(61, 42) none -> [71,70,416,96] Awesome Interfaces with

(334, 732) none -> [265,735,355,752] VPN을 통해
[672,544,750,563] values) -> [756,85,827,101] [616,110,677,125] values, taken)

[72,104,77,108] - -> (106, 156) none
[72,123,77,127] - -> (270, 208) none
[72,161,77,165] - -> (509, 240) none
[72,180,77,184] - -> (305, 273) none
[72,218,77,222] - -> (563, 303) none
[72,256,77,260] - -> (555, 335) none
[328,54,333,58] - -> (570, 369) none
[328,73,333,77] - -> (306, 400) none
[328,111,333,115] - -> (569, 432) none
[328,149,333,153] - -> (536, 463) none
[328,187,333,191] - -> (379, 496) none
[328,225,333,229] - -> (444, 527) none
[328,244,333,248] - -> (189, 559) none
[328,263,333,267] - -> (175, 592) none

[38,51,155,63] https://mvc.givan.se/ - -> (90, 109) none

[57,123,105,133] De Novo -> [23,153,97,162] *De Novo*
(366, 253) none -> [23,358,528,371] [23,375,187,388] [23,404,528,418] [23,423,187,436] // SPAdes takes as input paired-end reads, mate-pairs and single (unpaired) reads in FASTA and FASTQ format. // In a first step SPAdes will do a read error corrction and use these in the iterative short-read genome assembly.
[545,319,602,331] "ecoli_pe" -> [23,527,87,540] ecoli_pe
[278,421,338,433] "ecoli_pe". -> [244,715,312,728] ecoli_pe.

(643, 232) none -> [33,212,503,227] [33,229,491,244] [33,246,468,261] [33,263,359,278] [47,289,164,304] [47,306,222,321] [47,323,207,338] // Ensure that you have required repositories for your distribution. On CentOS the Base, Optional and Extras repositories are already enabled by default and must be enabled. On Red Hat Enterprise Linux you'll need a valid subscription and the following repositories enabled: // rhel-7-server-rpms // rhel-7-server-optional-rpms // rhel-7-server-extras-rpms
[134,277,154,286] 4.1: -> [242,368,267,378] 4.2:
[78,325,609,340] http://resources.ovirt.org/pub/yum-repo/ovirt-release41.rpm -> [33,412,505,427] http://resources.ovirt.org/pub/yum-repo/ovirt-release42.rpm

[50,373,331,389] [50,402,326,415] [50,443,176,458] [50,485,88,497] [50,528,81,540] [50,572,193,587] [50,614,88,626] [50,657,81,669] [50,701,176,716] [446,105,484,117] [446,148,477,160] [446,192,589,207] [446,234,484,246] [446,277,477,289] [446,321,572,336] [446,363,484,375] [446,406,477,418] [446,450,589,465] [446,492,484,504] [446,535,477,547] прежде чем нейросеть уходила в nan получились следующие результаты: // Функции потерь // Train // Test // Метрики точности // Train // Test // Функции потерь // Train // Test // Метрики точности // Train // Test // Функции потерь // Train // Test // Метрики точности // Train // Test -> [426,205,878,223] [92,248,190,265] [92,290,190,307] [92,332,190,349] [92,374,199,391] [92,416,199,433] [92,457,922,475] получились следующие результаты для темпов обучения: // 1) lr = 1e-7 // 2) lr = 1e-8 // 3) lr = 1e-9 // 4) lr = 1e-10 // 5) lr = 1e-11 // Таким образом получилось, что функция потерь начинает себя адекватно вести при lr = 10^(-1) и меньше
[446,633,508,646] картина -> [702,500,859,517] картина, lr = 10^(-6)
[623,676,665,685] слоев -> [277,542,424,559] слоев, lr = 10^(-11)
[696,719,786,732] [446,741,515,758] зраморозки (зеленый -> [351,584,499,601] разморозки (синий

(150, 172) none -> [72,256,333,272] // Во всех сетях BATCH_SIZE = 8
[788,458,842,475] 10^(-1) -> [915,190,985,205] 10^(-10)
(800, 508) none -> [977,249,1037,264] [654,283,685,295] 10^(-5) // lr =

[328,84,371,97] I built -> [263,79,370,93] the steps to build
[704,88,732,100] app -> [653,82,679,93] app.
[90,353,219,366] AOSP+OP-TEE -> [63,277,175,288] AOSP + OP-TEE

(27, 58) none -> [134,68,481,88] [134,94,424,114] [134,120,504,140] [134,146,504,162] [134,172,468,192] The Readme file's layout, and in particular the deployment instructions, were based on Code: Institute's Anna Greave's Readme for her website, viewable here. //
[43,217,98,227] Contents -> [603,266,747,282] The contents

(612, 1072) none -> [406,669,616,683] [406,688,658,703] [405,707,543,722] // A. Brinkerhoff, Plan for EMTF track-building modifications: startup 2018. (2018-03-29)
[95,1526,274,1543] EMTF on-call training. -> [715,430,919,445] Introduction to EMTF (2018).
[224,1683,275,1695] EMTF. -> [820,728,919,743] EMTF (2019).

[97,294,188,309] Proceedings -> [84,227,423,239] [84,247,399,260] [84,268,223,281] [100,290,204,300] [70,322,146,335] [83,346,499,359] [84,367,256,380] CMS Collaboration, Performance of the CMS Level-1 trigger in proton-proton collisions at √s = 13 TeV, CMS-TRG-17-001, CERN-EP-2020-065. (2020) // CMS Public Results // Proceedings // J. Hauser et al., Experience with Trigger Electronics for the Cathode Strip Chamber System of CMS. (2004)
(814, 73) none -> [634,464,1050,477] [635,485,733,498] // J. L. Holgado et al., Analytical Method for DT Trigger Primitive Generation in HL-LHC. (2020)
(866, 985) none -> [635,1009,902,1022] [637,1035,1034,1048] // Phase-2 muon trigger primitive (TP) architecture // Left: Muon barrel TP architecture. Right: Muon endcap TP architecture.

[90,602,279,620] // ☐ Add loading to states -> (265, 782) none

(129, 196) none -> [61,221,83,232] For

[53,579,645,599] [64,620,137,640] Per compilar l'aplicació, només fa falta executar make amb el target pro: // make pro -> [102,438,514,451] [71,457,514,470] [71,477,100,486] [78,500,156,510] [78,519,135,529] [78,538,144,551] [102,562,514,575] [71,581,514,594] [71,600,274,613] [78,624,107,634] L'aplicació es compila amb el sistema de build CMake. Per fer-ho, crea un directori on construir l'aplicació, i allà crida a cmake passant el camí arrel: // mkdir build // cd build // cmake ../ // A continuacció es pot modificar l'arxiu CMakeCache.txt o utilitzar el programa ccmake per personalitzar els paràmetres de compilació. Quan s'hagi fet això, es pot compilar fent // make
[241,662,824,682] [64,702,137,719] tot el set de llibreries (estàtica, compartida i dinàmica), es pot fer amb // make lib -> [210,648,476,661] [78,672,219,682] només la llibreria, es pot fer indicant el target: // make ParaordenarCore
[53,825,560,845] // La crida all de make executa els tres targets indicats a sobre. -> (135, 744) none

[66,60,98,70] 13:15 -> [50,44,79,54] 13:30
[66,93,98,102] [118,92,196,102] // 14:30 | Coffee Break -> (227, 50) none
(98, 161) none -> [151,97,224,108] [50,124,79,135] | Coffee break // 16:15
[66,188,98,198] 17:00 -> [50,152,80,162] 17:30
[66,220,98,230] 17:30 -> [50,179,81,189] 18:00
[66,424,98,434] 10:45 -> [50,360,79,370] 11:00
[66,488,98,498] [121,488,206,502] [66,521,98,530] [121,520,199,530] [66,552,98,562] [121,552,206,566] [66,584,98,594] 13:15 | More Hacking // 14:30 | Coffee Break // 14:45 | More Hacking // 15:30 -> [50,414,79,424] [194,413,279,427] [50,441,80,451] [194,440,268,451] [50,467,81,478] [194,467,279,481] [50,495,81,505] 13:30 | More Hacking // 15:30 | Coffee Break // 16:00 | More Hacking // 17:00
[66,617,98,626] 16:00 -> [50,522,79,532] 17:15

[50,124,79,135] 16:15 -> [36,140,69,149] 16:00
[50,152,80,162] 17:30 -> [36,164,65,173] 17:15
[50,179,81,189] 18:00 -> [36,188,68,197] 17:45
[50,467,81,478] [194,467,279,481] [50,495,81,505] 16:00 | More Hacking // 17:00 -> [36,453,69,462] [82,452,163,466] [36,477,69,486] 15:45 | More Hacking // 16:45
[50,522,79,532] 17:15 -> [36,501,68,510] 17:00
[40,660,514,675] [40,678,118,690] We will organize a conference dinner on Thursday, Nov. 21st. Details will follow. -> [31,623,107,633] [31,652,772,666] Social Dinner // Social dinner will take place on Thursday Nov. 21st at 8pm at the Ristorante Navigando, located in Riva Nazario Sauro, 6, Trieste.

--- EXERCISE ---
Reproduce, exactly as they stand in the data above, the lines from the one that holds "[328,54,333,58] - -> (570, 369) none" to the one that holds "-> [244,715,312,728] ecoli_pe.", inclusive.

--- SOLUTION FOR THIS PROBLEM ---
[328,54,333,58] - -> (570, 369) none
[328,73,333,77] - -> (306, 400) none
[328,111,333,115] - -> (569, 432) none
[328,149,333,153] - -> (536, 463) none
[328,187,333,191] - -> (379, 496) none
[328,225,333,229] - -> (444, 527) none
[328,244,333,248] - -> (189, 559) none
[328,263,333,267] - -> (175, 592) none

[38,51,155,63] https://mvc.givan.se/ - -> (90, 109) none

[57,123,105,133] De Novo -> [23,153,97,162] *De Novo*
(366, 253) none -> [23,358,528,371] [23,375,187,388] [23,404,528,418] [23,423,187,436] // SPAdes takes as input paired-end reads, mate-pairs and single (unpaired) reads in FASTA and FASTQ format. // In a first step SPAdes will do a read error corrction and use these in the iterative short-read genome assembly.
[545,319,602,331] "ecoli_pe" -> [23,527,87,540] ecoli_pe
[278,421,338,433] "ecoli_pe". -> [244,715,312,728] ecoli_pe.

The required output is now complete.